Recovering Event Probabilities from Large Language Model Embeddings via Axiomatic Constraints
This addresses the issue of unreliable probability estimates for events involving uncertainty, which is crucial for rational decision-making, though it is incremental as it builds on existing VAE methods.
The paper tackled the problem of incoherent event probabilities generated by Large Language Models (LLMs) by recovering coherent probabilities from LLM embeddings using axiomatic constraints, resulting in probabilities that are more coherent and align closely with true probabilities than those directly reported by the models.

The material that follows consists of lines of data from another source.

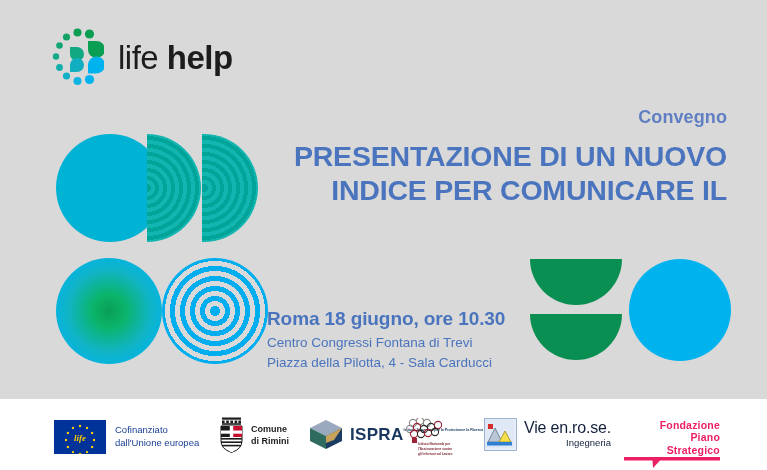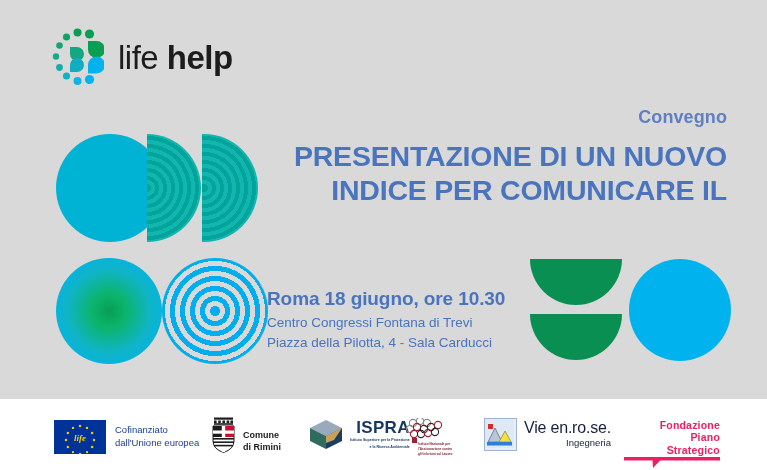--- a/index.html
+++ b/index.html
@@ -93,7 +93,7 @@
   }
   .headline .hl{display:block;white-space:nowrap;}
 
-  .event{position:absolute;left:267px;top:288px;width:420px;}
+  .event{position:absolute;left:267px;top:308px;width:420px;}
   .event-when{
     font-size:19px;font-weight:700;color:#4a74bd;margin:0 0 3px 0;letter-spacing:-0.1px;
   }

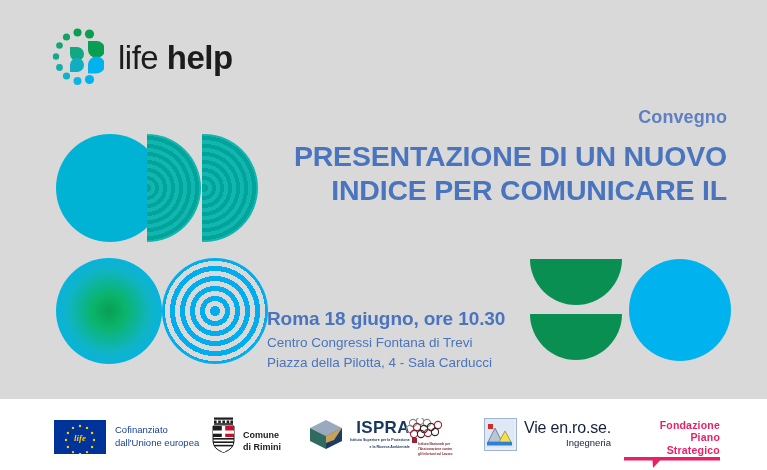--- a/index.html
+++ b/index.html
@@ -117,7 +117,7 @@
   }
 
   
-  .rimini{position:absolute;left:211px;top:417px;display:flex;align-items:flex-end;gap:7px;}
+  .rimini{position:absolute;left:219px;top:417px;display:flex;align-items:center;gap:7px;}
   .rimini-crest{width:25px;height:36px;position:relative;flex:none;}
   .rimini-text{font-size:9px;font-weight:700;color:#1c1c1c;line-height:1.35;white-space:nowrap;}
 

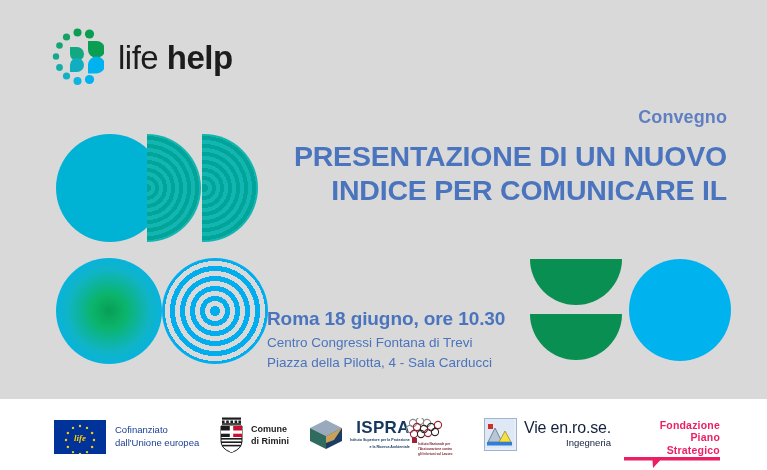--- a/index.html
+++ b/index.html
@@ -124,7 +124,7 @@
   
   .ispra{position:absolute;left:308px;top:418px;display:flex;align-items:center;gap:6px;}
   .ispra-mark{width:36px;height:33px;position:relative;flex:none;}
-  .ispra-text{display:flex;flex-direction:column;align-items:flex-end;}
+  .ispra-text{display:flex;flex-direction:row;}
   .ispra-name{font-size:17px;font-weight:700;color:#17375e;letter-spacing:0.3px;line-height:1;}
   .ispra-sub{font-size:3.6px;font-weight:700;color:#17375e;line-height:1.45;margin-top:2px;white-space:nowrap;}
 

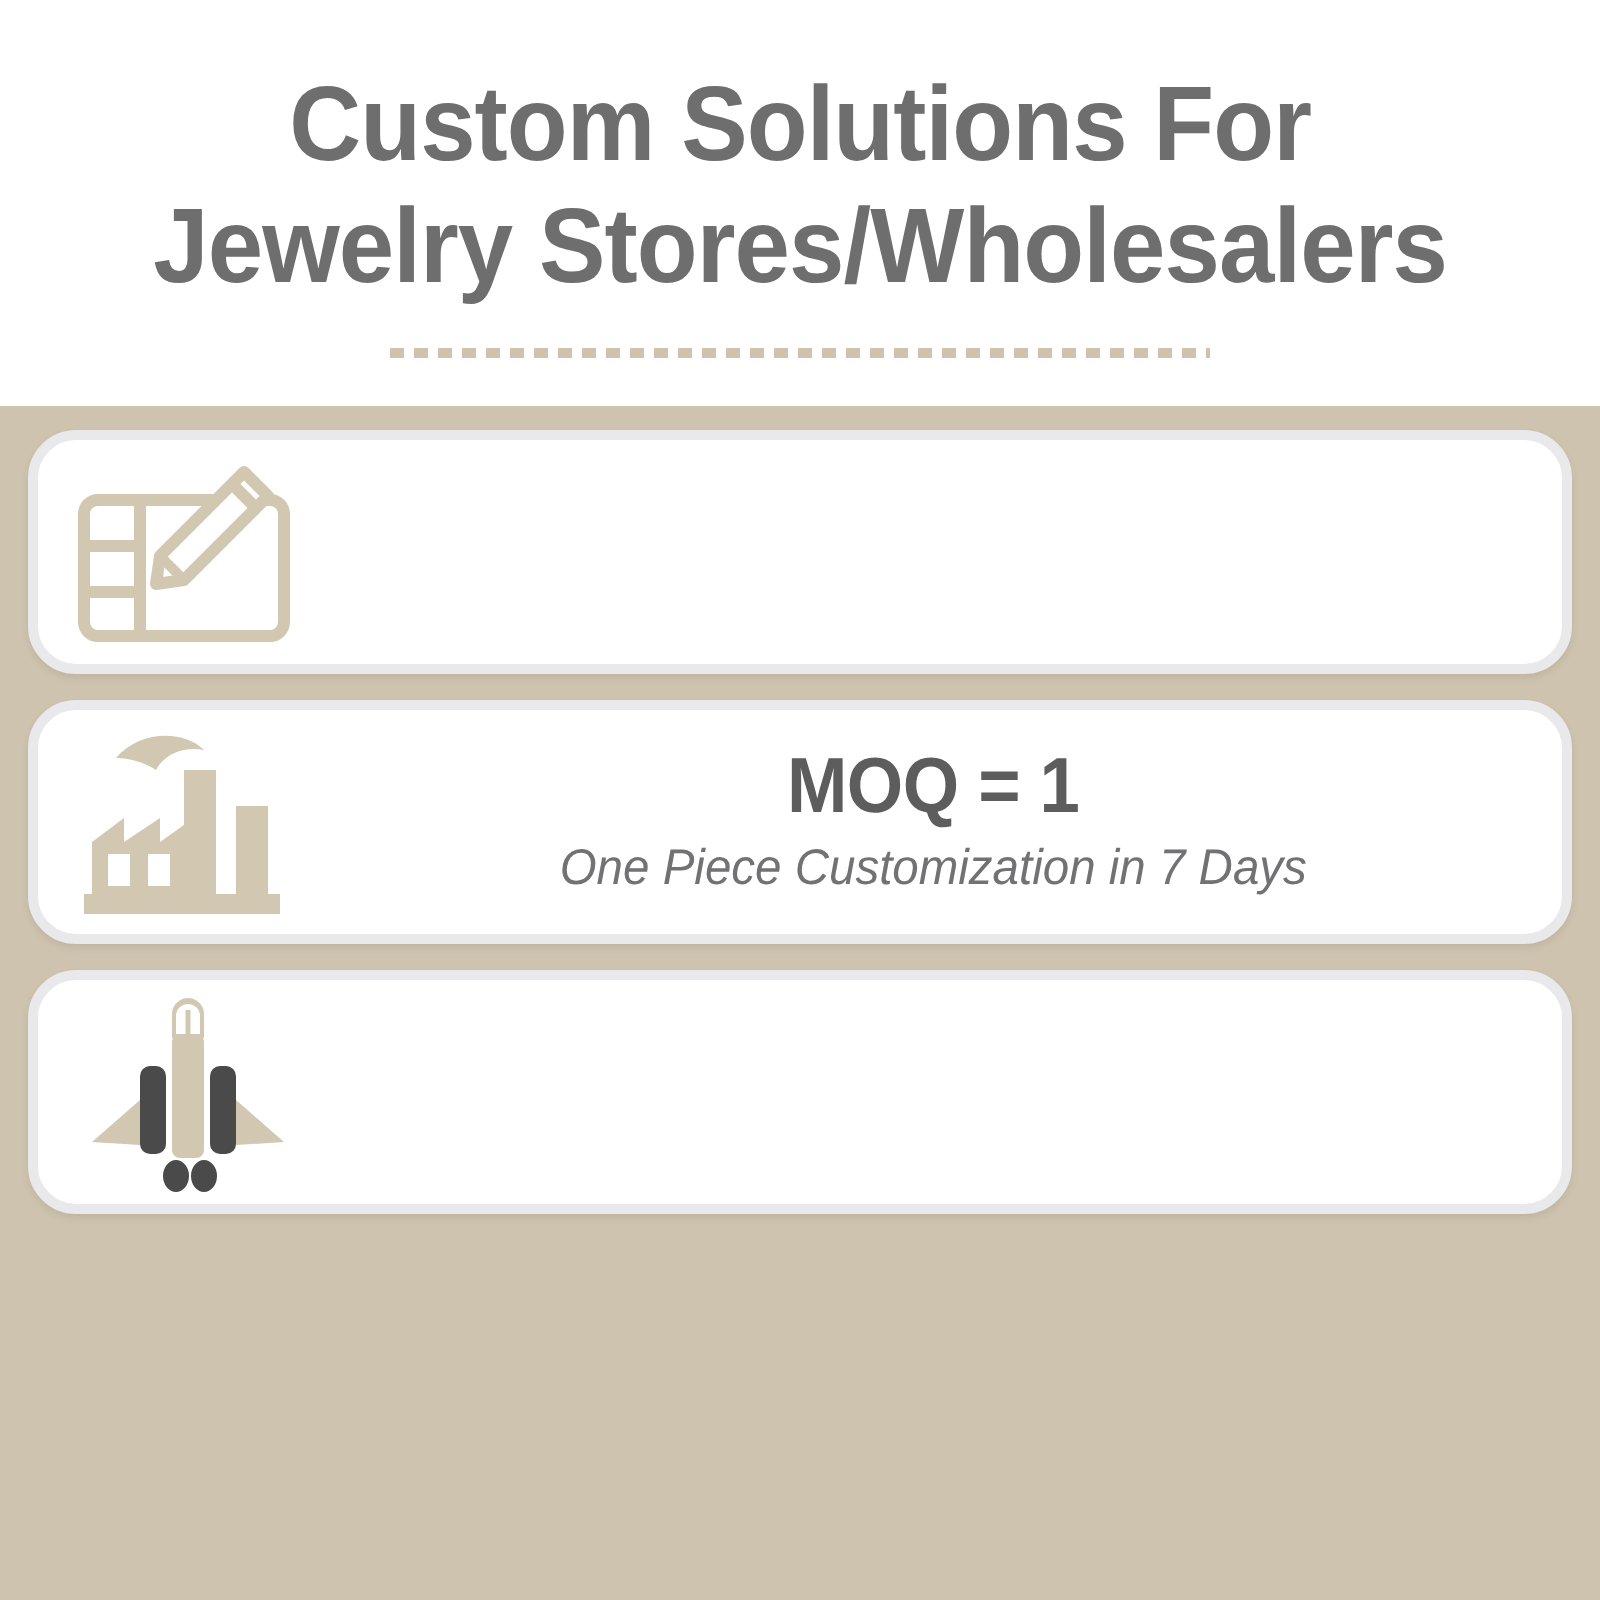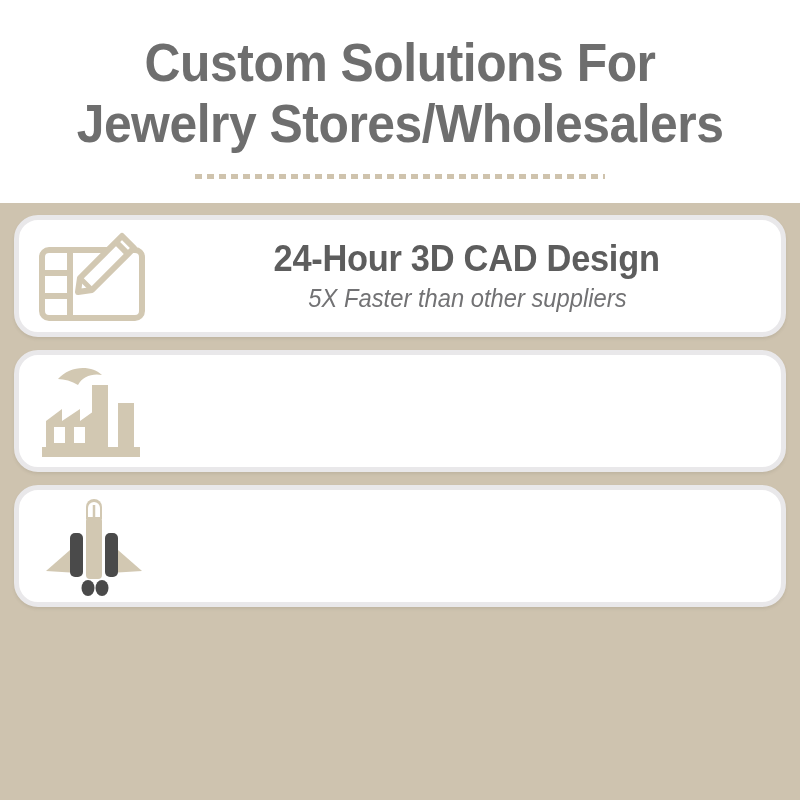--- a/index.html
+++ b/index.html
@@ -162,10 +162,6 @@
           <line x1="44" y1="50" x2="56" y2="62" stroke="#d2c8b2" stroke-width="5"></line>
         </svg>
       </div>
-      <div class="card-text">
-        <div class="card-title">24-Hour 3D CAD Design</div>
-        <div class="card-sub">5X Faster than other suppliers</div>
-      </div>
     </div>
 
     <div class="card card-2">

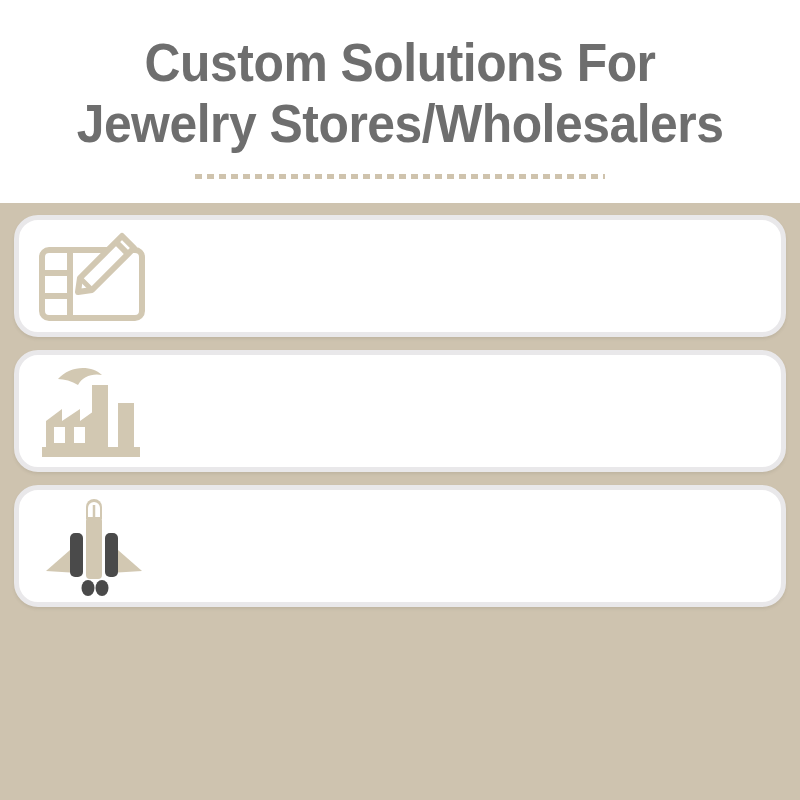--- a/index.html
+++ b/index.html
@@ -182,6 +182,10 @@
           <rect x="38" y="68" width="11" height="16" fill="#ffffff"></rect>
         </svg>
       </div>
+      <div class="card-text">
+        <div class="card-title">MOQ = 1</div>
+        <div class="card-sub">One Piece Customization in 7  Days</div>
+      </div>
     </div>
 
     <div class="card card-3">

Rational decision-making under uncertainty requires coherent degrees of belief in events. However, event probabilities generated by Large Language Models (LLMs) have been shown to exhibit incoherence, violating the axioms of probability theory. This raises the question of whether coherent event probabilities can be recovered from the embeddings used by the models. If so, those derived probabilities could be used as more accurate estimates in events involving uncertainty. To explore this question, we propose enforcing axiomatic constraints, such as the additive rule of probability theory, in the latent space learned by an extended variational autoencoder (VAE) applied to LLM embeddings. This approach enables event probabilities to naturally emerge in the latent space as the VAE learns to both reconstruct the original embeddings and predict the embeddings of semantically related events. We evaluate our method on complementary events (i.e., event A and its complement, event not-A), where the true probabilities of the two events must sum to 1. Experiment results on open-weight language models demonstrate that probabilities recovered from embeddings exhibit greater coherence than those directly reported by the corresponding models and align closely with the true probabilities.